For CRUD resources, I follow the Ruby on Rails resourceful routing conventions, as shown in the following table.
HTTP Method | Path | Controller#Action | Used for |
---|---|---|---|
GET | /photos |
Photos#Index |
display a list of all photos |
GET | /photos/new |
Photos#New |
return an HTML form for creating a new photo |
POST | /photos |
Photos#Create |
create a new photo |
GET | /photos/{id:int} |
Photos#Show |
display a specific photo |
GET | /photos/{id:int}/edit |
Photos#Edit |
return an HTML form for editing a photo |
PATCH/PUT | /photos/{id:int} |
Photos#Update |
update a specific photo |
DELETE | /photos/{id:int} |
Photos#Destroy |
delete a specific photo |
Examples
Let's take a look at some example URLs from around the web and how we would declare these routes in ASP.NET Core.

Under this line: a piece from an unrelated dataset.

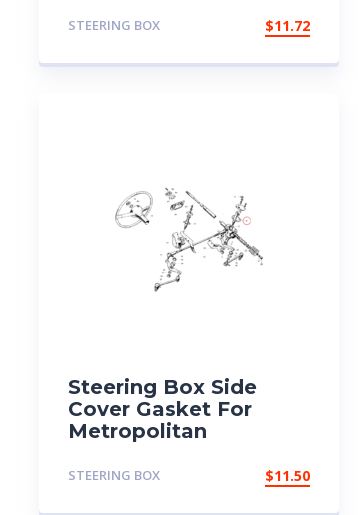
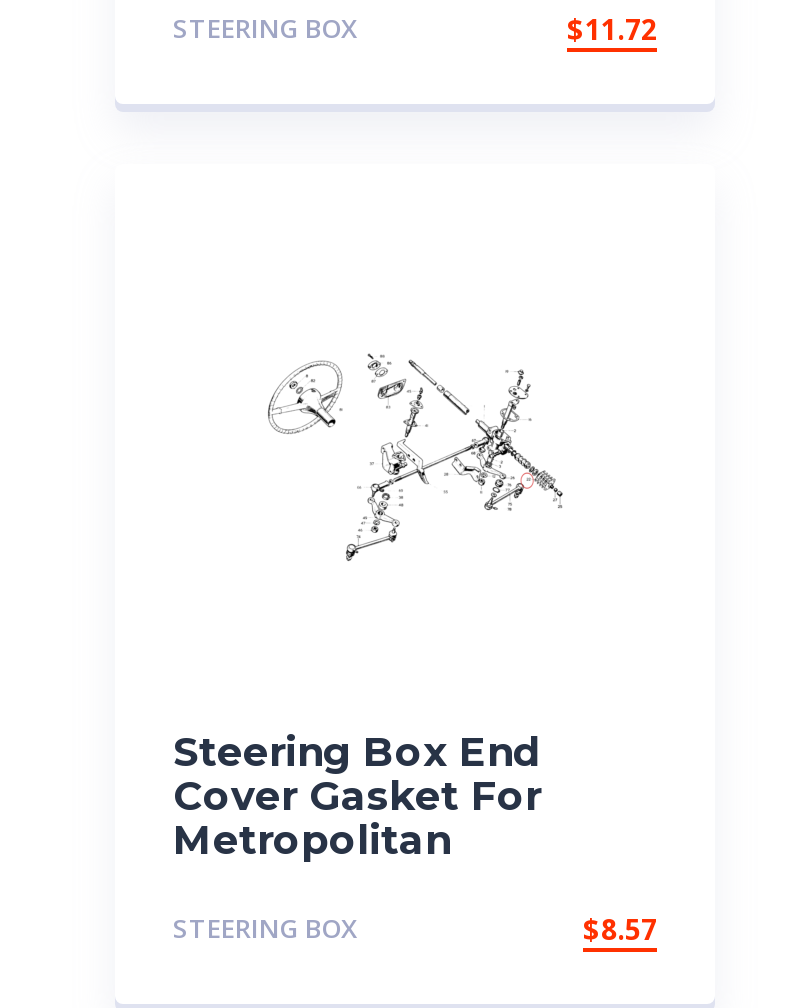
- Steering Box Side
+ Steering Box End

- $11.50
+ $8.57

Example: Stack Overflow Question
https://stackoverflow.com/questions/1/where-oh-where-did-the-joel-data-go
[Route("questions")]
public class QuestionsController : Controller
{
[HttpGet("{id:long}/{slug}")]
public IActionResult Show(
[FromRoute] long id,
[FromRoute] string slug
)
{
}
}
Example: Twitter Settings
https://twitter.com/settings/your_twitter_data
[Route("settings")]
public class SettingsController : Controller
{
[HttpGet("your_twitter_data")]
public IActionResult YourTwitterData()
{
}
}
Example: GitHub Gists
https://gist.github.com/mine
public class GistsController : Controller
{
[HttpGet("mine")]
public IActionResult Mine()
{
}
}
While Gists run on a subdomain, they're a minor feature that fits under a single controller (or area).
Example: 500px Photos
https://500px.com/photo/58469288/end-of-day-by-steven-benitez
[Route("photo")]
public class PhotoController : Controller
{
[HttpGet("{id:long}/{slug}")]
public IActionResult Show(
[FromRoute] long id,
[FromRoute] string slug
)
{
}
}
500px chose the /photo
segment rather than /photos
– presumably, because they have different routes for browsing photos (/upcoming
, /fresh
, etc.). So the PhotoController
is singular because it is only concerned with showing individual photos rather than a collection.
Token Replacements
If you prefer, you can use token replacements in routes to derive the name of an [area]
, [controller]
, or [action]
.
[Route("[controller]")]
public class PhotoController : Controller
By default, this will use the PascalCase name, so if you do want to go this route, you should use a custom IOutboundParameterTransformer
to keep your URLs lowercase.
public class LowercaseWordParameterTransformer : IOutboundParameterTransformer
{
public string? TransformOutbound(object? value)
{
return value == null ? null : Regex.Replace(value.ToString()!, "([a-z])([A-Z])", "$1-$2")
.ToLower();
}
}
Model Naming Conventions
MVC
For MVC applications, I use the Form
suffix for form data being sent from the browser and the ViewModel
suffix for data being passed to a Razor view that is not posted back.
ContactsViewModel
ContactViewModel
CreateContactForm
UpdateContactForm
LoginForm
UserProfileViewModel
API
For API applications, I use the Request
suffix for inbound JSON representations and the Response
suffix for outbound JSON representations.
ContactsResponse
ContactResponse
CreateContactRequest
UpdateContactRequest
UserProfileResponse
Takeaway
Attribute routing provides a lot more control over the structure of your URLs and provides a uniform look to your MVC and API controllers.